■ ACTIVITY
Make an exact copy of the records, dropping all pictures.

[[ MATERIAL SHOWN, beginning ]]

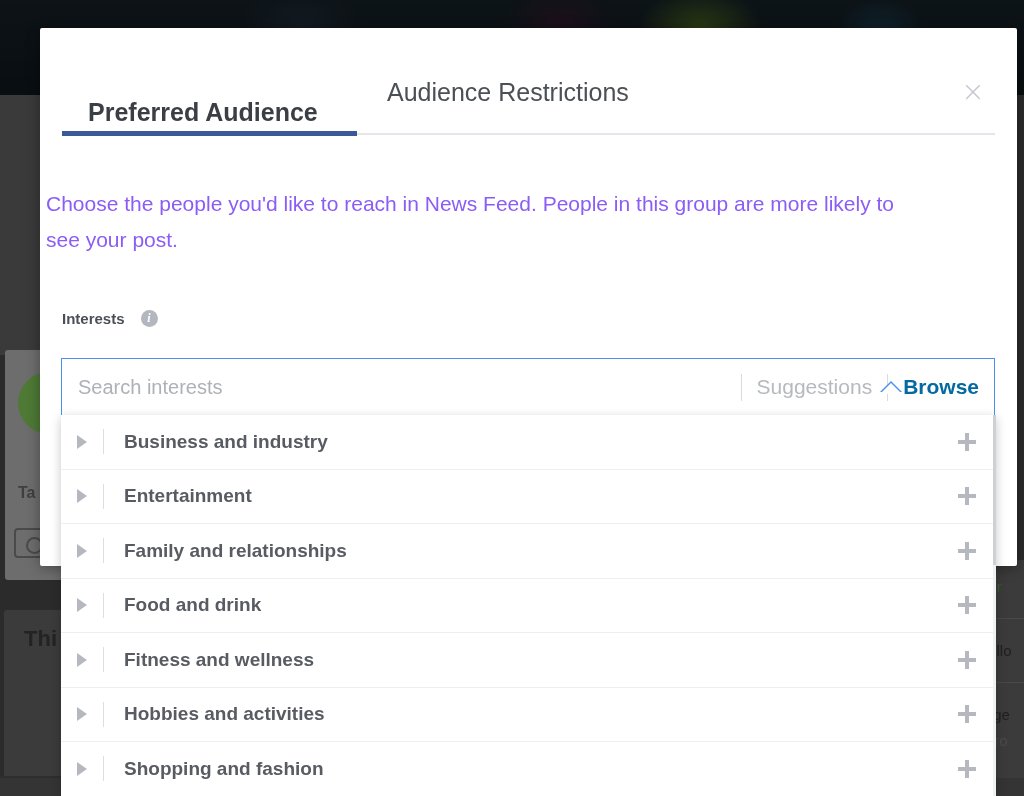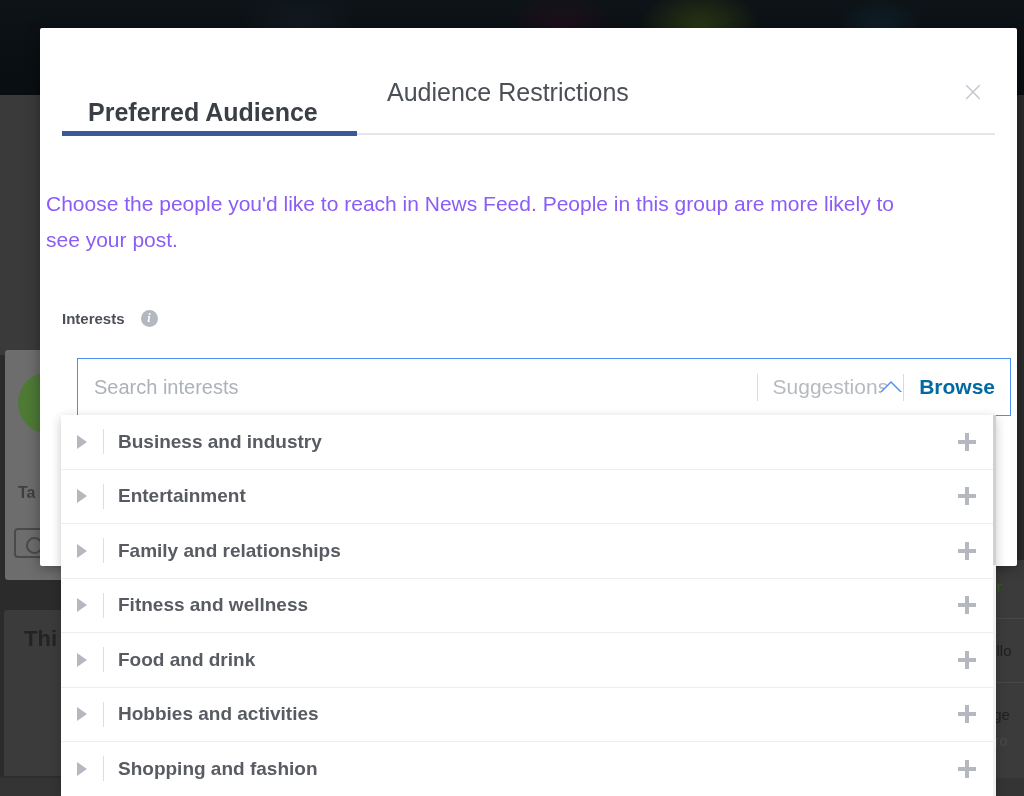"Search interests" #searchbox { left: 37px -> 21px }
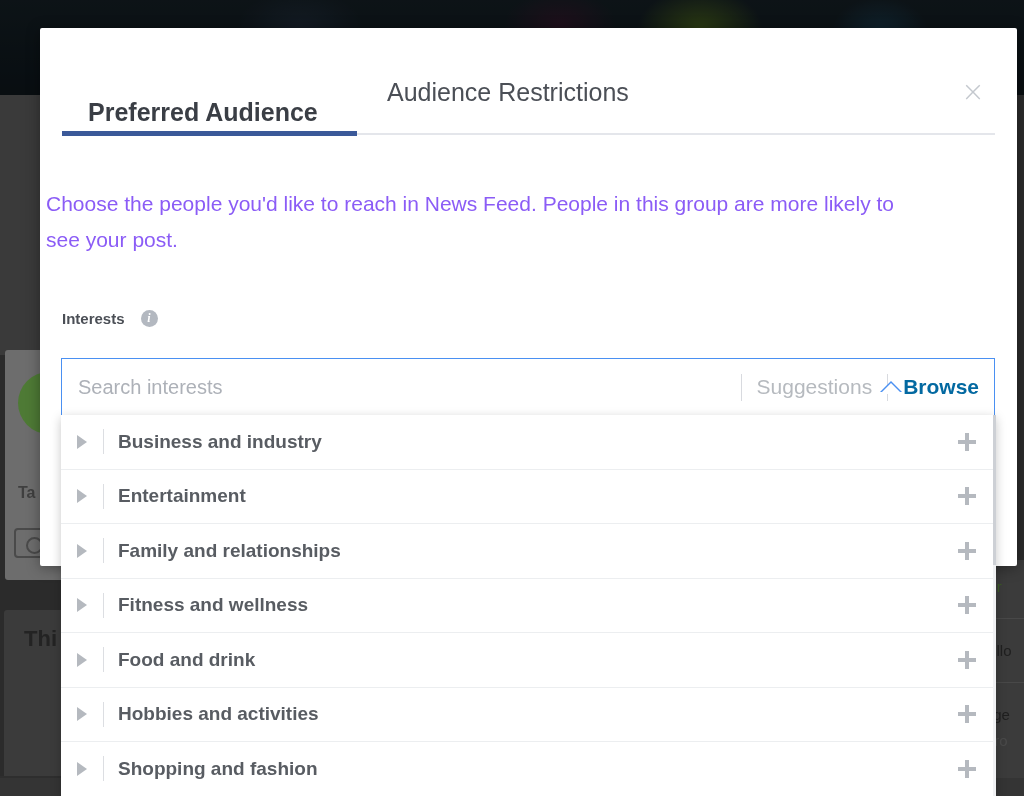"Business and industry" .dd-label { margin-left: 14px -> 20px }
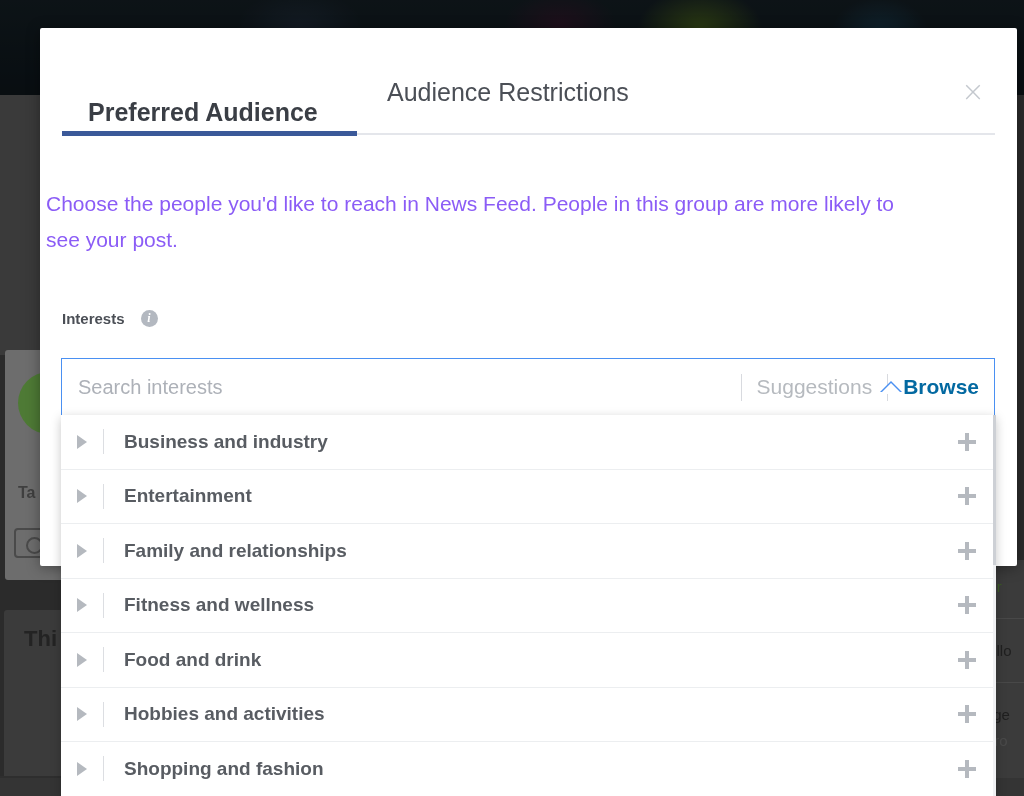"Fitness and wellness" div.dd-row { order: before "Food and drink" -> after "Food and drink" }
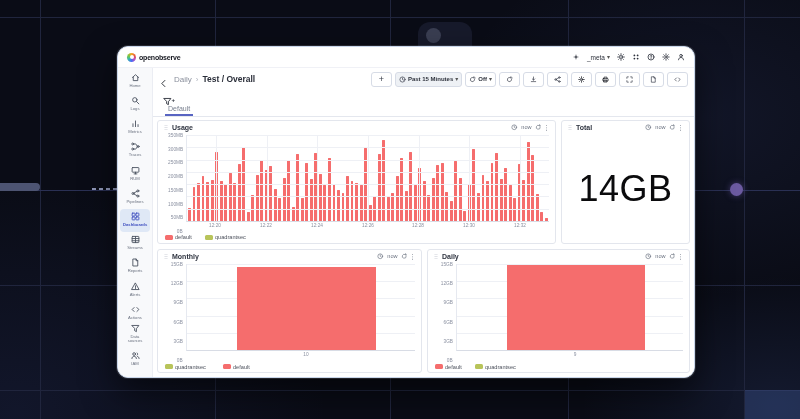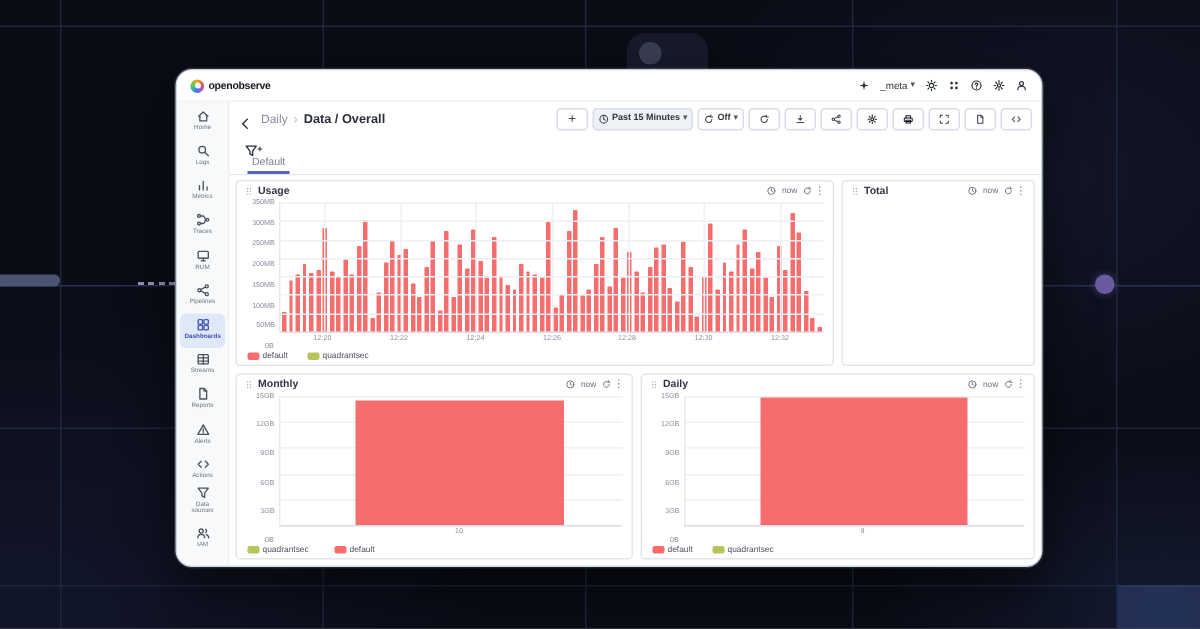"Data / Overall" span.crumb-current { text: Data -> Test }
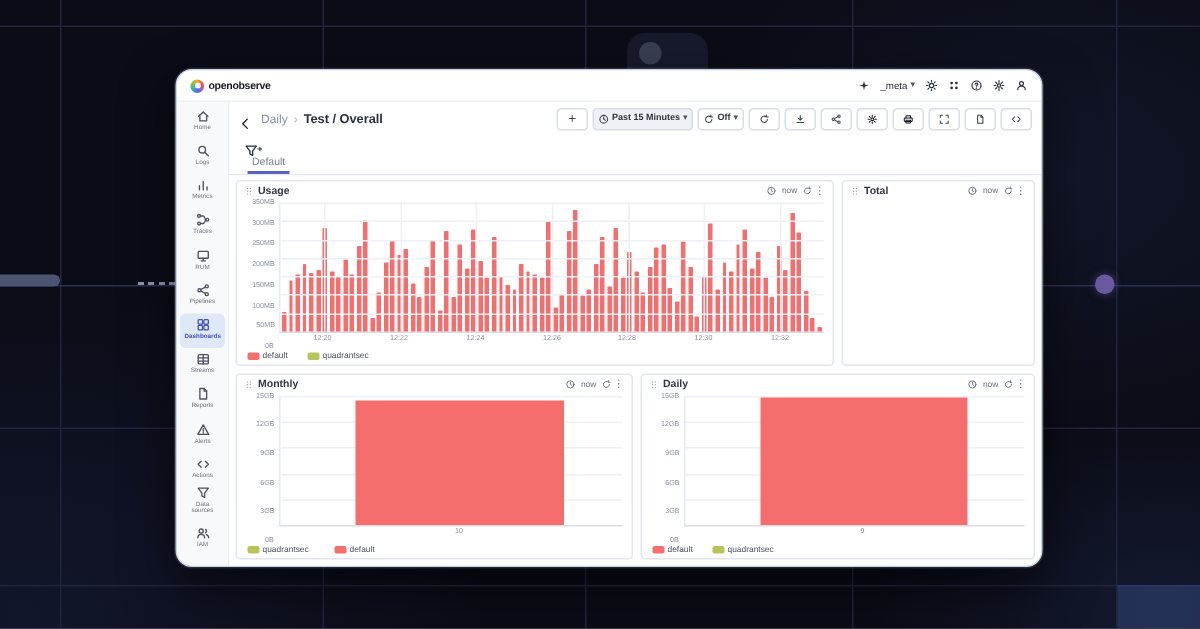"14GB" div.total-body { html: none -> <div> <span>14GB</span> </div> }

[[ MATERIAL SHOWN, end ]]

■ TASK RESPONSE
"Search interests" #searchbox { left: 37px -> 21px }
"Business and industry" .dd-label { margin-left: 14px -> 20px }
"Fitness and wellness" div.dd-row { order: before "Food and drink" -> after "Food and drink" }
"Data / Overall" span.crumb-current { text: Data -> Test }
"14GB" div.total-body { html: none -> <div> <span>14GB</span> </div> }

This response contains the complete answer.